**Task objective:**
Where the line with "font-size: 15px ->" appears below, start writing out lines exactly, and finish with the line with "text: 19 ->", which is included; write out nothing else.

**Materials provided:**
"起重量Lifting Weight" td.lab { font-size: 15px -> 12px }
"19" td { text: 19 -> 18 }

...

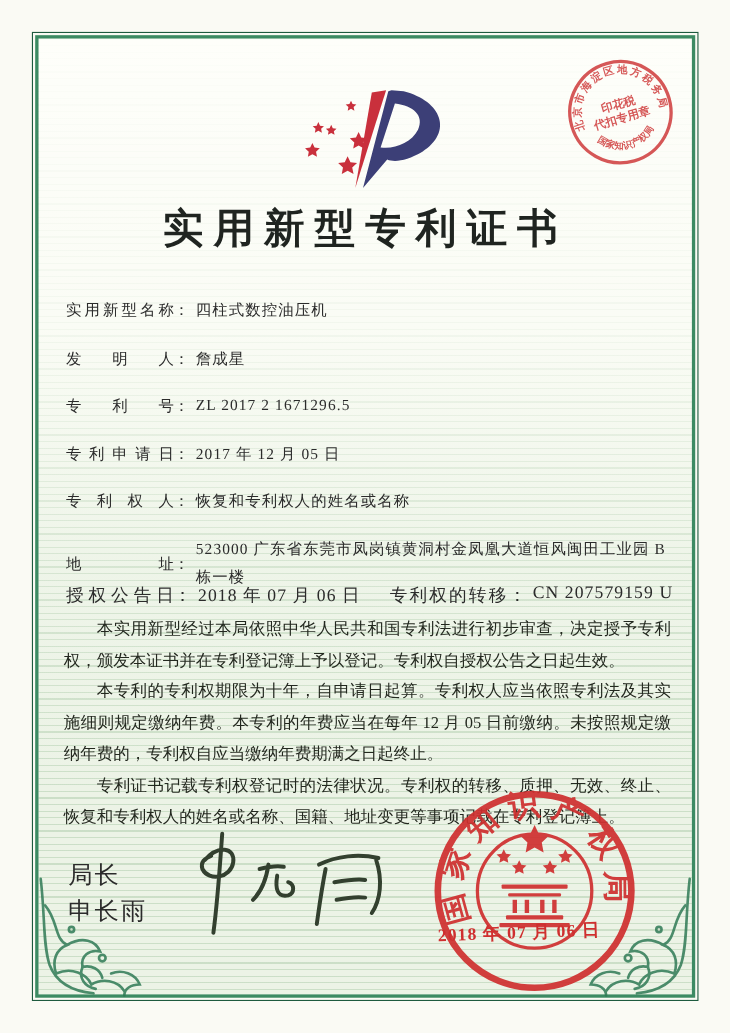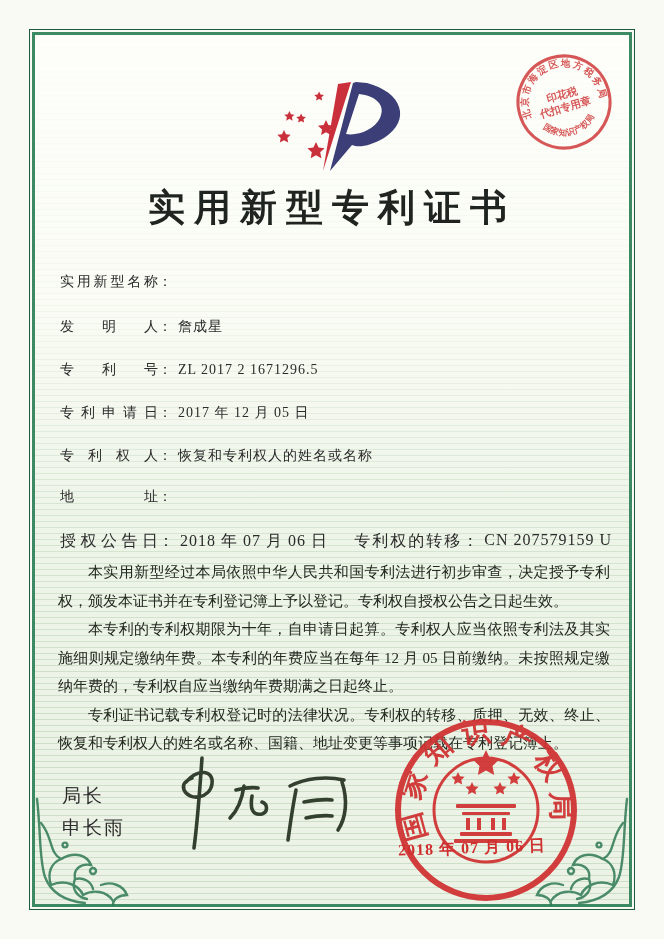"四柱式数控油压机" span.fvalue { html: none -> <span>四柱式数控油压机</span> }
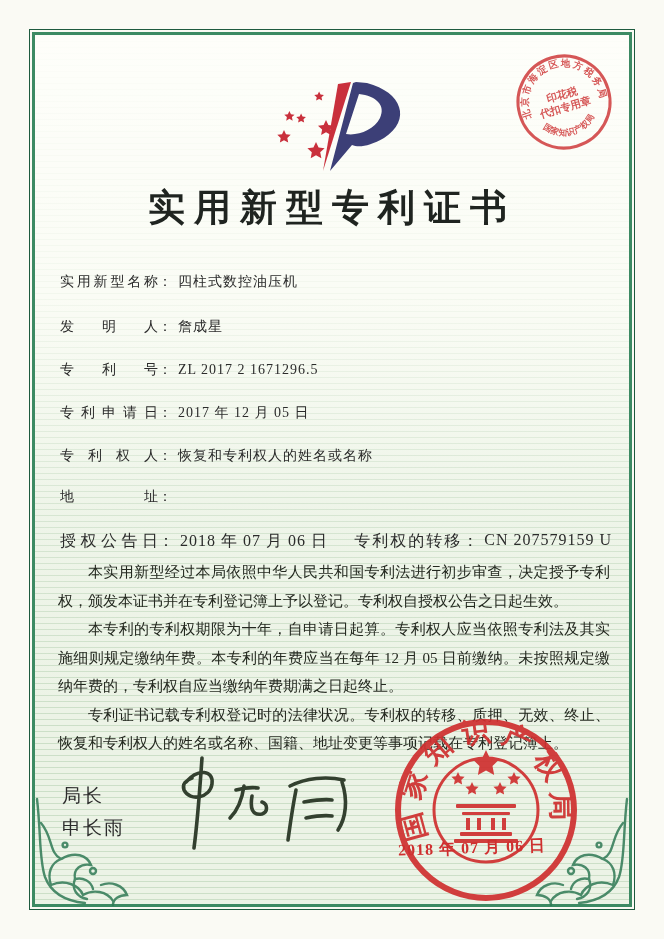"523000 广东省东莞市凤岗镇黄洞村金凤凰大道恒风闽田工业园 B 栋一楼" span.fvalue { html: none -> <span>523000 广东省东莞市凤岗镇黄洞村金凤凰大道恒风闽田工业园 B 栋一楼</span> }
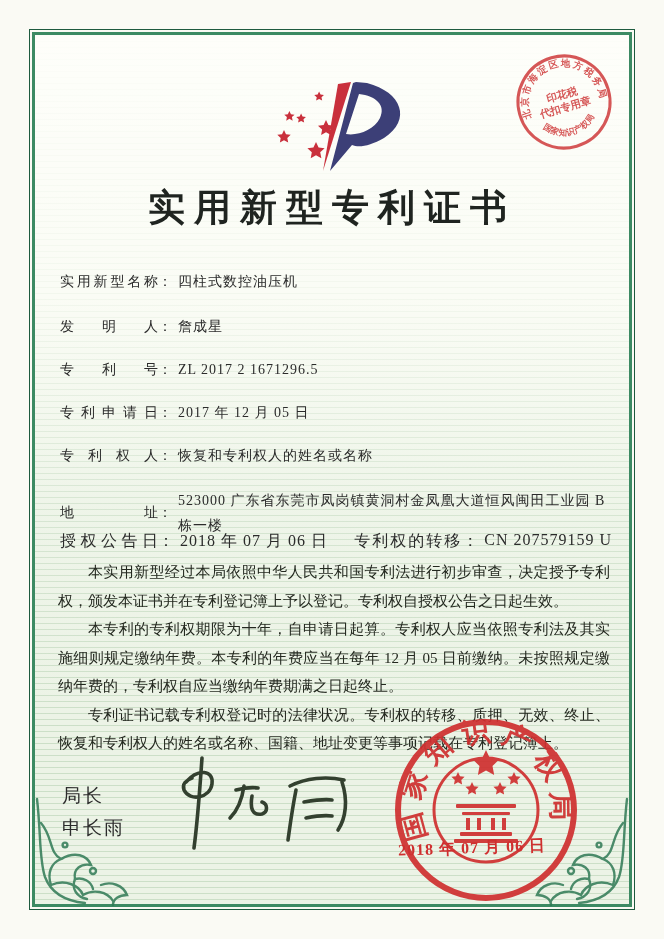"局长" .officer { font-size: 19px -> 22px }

* * *

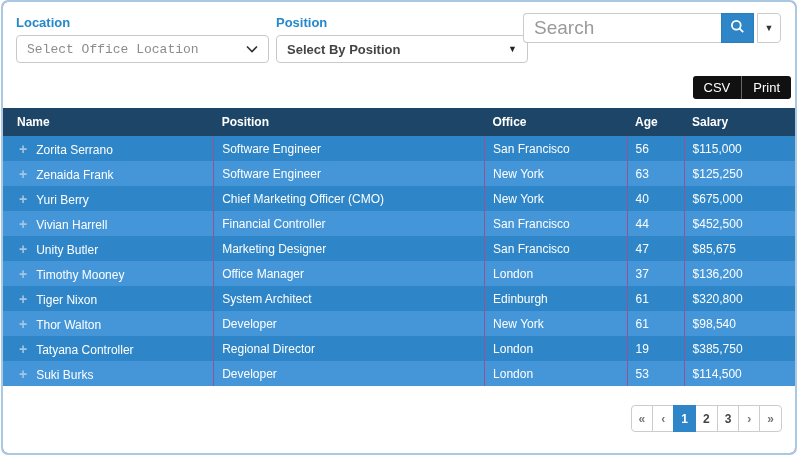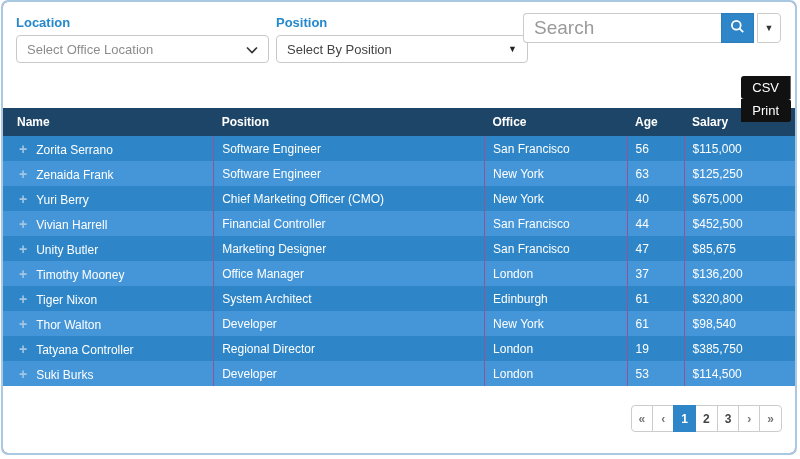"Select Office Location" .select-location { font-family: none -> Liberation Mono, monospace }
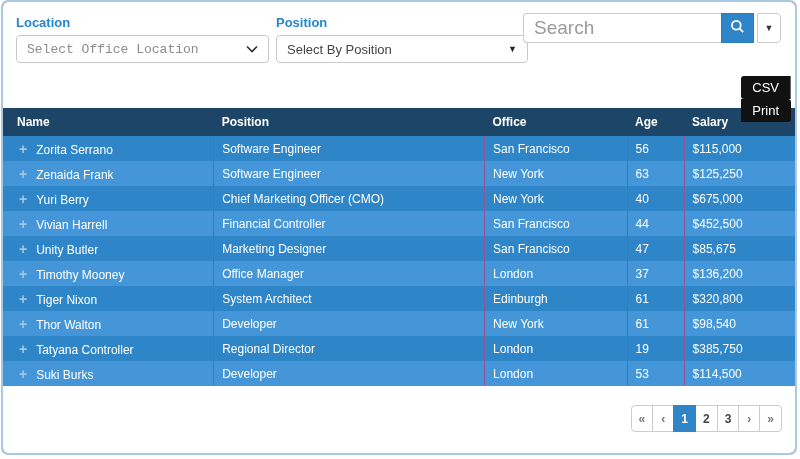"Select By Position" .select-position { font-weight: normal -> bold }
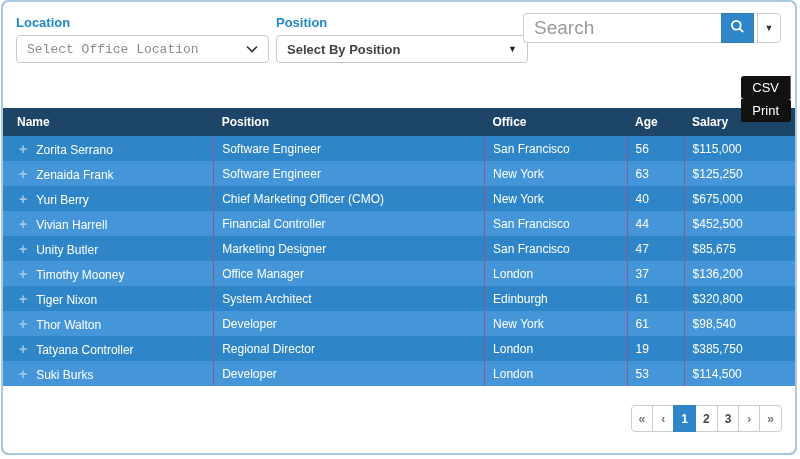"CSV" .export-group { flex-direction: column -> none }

**Final answer:**
"起重量Lifting Weight" td.lab { font-size: 15px -> 12px }
"19" td { text: 19 -> 18 }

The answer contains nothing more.